Martin Laframboise, chief risk officer and head of reinsurance, Sun Life Financial International (SLFI) said that it has been a challenging year, with the low interest-rate environment causing pressure on product profitability across the industry and a pandemic-induced downturn in high-net-worth business globally—except for SLFI, which had seen significant growth during 2020.

“It has been challenging, partly because of COVID-19 and partly because serving our clients in a non-face-to-face environment has meant implementing more innovative business contingency plans,” Laframboise added.

In terms of opportunities, he highlighted that high-net-worth life insurance is a continued area of focus for SLFI.

“Globally, the growth has been almost double digits, so keeping up with that is a challenge,” he said. He added that SLFI is continuing to grow and diversify its global presence in high-net-worth markets, including Asia-Pacific and emerging markets such as the Middle East.

Howell said that prior to the pandemic, Pacific Life Re and the wider industry were focused on growth in Asia—and that is set to continue post-COVID-19.
Pacific Life Re also has growth opportunities in continental Europe where it has very low penetration—and possibly Latin America, depending how it comes out of the COVID-19 crisis. In the longer term, Africa presents further opportunities.

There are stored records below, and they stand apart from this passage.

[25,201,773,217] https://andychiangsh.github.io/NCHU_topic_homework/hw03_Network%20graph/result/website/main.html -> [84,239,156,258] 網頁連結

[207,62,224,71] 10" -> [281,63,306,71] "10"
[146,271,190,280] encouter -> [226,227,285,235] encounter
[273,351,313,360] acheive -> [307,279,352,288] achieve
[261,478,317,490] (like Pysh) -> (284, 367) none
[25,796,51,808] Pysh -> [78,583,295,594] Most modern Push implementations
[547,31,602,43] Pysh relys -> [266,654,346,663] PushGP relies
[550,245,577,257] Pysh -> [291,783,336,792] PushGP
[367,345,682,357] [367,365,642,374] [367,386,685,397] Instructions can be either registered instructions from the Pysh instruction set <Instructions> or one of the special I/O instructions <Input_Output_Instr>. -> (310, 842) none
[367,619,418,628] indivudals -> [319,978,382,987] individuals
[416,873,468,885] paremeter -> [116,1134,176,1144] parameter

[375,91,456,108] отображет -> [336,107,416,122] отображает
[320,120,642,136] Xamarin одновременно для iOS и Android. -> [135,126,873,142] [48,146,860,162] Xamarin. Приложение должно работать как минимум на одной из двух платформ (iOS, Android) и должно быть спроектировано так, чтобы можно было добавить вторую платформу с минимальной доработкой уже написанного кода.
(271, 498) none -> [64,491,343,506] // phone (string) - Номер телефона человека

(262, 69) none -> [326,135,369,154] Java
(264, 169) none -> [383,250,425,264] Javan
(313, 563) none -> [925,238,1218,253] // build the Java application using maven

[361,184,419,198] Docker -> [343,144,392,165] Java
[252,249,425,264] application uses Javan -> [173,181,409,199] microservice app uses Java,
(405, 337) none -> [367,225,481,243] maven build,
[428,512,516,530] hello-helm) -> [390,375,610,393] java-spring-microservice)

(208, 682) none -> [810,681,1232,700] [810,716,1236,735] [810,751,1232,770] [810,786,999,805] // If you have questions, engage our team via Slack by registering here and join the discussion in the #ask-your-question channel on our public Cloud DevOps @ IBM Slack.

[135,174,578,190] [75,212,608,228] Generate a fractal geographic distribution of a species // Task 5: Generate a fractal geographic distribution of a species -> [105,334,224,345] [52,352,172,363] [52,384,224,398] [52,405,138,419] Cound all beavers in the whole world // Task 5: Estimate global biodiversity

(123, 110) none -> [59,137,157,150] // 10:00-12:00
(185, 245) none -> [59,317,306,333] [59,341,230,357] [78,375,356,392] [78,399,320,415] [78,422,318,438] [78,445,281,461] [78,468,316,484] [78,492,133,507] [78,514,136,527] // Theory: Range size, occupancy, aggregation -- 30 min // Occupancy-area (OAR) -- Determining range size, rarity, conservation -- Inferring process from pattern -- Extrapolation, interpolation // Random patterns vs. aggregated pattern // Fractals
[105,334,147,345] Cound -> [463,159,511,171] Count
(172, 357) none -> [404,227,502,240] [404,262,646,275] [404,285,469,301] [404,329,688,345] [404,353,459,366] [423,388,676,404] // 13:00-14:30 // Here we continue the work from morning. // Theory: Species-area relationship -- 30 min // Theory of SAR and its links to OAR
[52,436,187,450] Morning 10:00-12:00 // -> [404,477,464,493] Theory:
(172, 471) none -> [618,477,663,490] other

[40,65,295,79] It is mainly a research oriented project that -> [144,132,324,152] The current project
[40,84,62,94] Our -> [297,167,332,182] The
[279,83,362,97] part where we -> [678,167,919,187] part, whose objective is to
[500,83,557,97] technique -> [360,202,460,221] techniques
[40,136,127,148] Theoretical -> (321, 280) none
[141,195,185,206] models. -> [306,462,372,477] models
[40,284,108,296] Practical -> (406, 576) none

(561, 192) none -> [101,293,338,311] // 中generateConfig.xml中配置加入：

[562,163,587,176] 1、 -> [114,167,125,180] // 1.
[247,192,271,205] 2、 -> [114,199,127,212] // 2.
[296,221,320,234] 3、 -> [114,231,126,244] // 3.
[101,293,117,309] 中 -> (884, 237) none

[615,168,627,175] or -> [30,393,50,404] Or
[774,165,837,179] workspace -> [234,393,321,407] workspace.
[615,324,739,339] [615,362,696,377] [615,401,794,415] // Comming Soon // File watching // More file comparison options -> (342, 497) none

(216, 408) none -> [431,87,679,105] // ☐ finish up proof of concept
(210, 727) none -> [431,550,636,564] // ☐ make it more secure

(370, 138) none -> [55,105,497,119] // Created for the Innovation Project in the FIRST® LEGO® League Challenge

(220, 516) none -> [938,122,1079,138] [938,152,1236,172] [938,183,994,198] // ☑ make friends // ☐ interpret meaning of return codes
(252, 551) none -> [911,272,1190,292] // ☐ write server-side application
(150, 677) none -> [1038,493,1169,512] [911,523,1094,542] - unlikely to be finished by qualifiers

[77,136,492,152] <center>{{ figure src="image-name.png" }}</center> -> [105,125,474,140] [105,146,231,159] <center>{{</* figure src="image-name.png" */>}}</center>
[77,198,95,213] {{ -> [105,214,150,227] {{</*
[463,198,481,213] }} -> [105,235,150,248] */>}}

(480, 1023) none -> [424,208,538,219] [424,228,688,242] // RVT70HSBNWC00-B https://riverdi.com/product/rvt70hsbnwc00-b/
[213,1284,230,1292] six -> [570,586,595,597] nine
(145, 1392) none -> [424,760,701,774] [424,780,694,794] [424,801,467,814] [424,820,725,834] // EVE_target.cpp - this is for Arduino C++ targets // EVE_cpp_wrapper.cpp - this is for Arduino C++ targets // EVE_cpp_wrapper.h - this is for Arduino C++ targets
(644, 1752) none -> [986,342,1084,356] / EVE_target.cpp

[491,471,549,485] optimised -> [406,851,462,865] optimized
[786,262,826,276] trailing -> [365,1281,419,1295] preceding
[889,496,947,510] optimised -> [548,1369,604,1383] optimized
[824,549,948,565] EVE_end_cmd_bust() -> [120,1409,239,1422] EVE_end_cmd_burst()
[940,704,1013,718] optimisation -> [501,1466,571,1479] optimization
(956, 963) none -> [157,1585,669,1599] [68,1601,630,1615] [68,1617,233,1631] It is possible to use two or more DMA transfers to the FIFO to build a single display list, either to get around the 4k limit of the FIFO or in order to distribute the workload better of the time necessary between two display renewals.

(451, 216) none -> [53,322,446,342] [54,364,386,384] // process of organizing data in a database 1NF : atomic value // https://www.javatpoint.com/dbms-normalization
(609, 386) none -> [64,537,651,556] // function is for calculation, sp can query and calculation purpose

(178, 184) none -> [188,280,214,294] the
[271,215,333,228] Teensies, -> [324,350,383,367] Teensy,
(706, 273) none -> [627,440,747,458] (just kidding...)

“In an age of COVID-19 where the world is changing so much (not just in terms of mortality rates), there is a real opportunity for reinsurers to add value in terms of our understanding of risk, as well as communicating that more broadly—not just to our customers, but beyond that too,” Olunloyo continued.

“The importance of reinsurers is going to come to the fore, because we have some of the best risk management experts in the world. We have the opportunity to share this expertise and, ultimately, that will drive more activity and more growth in our business around the world—and, of course, here on Bermuda.”

Bracken agreed, adding that most of the sponsor-backed platforms have an opportunity to build, to continue a flow of reinsurance business and bring it to better homes where specialised reinsurers can price the risk, oversee asset/liability management issues and source better, more applicable assets to back those liabilities.

“We will continue to see a good flow of transactions into specialised reinsurers and it will free up capital in those primary direct writers, allowing them to focus on distribution channels, product innovation and policy servicing,” he said.

“In short, I think you are going to see a continued shift of insurance reserves to specialised players.”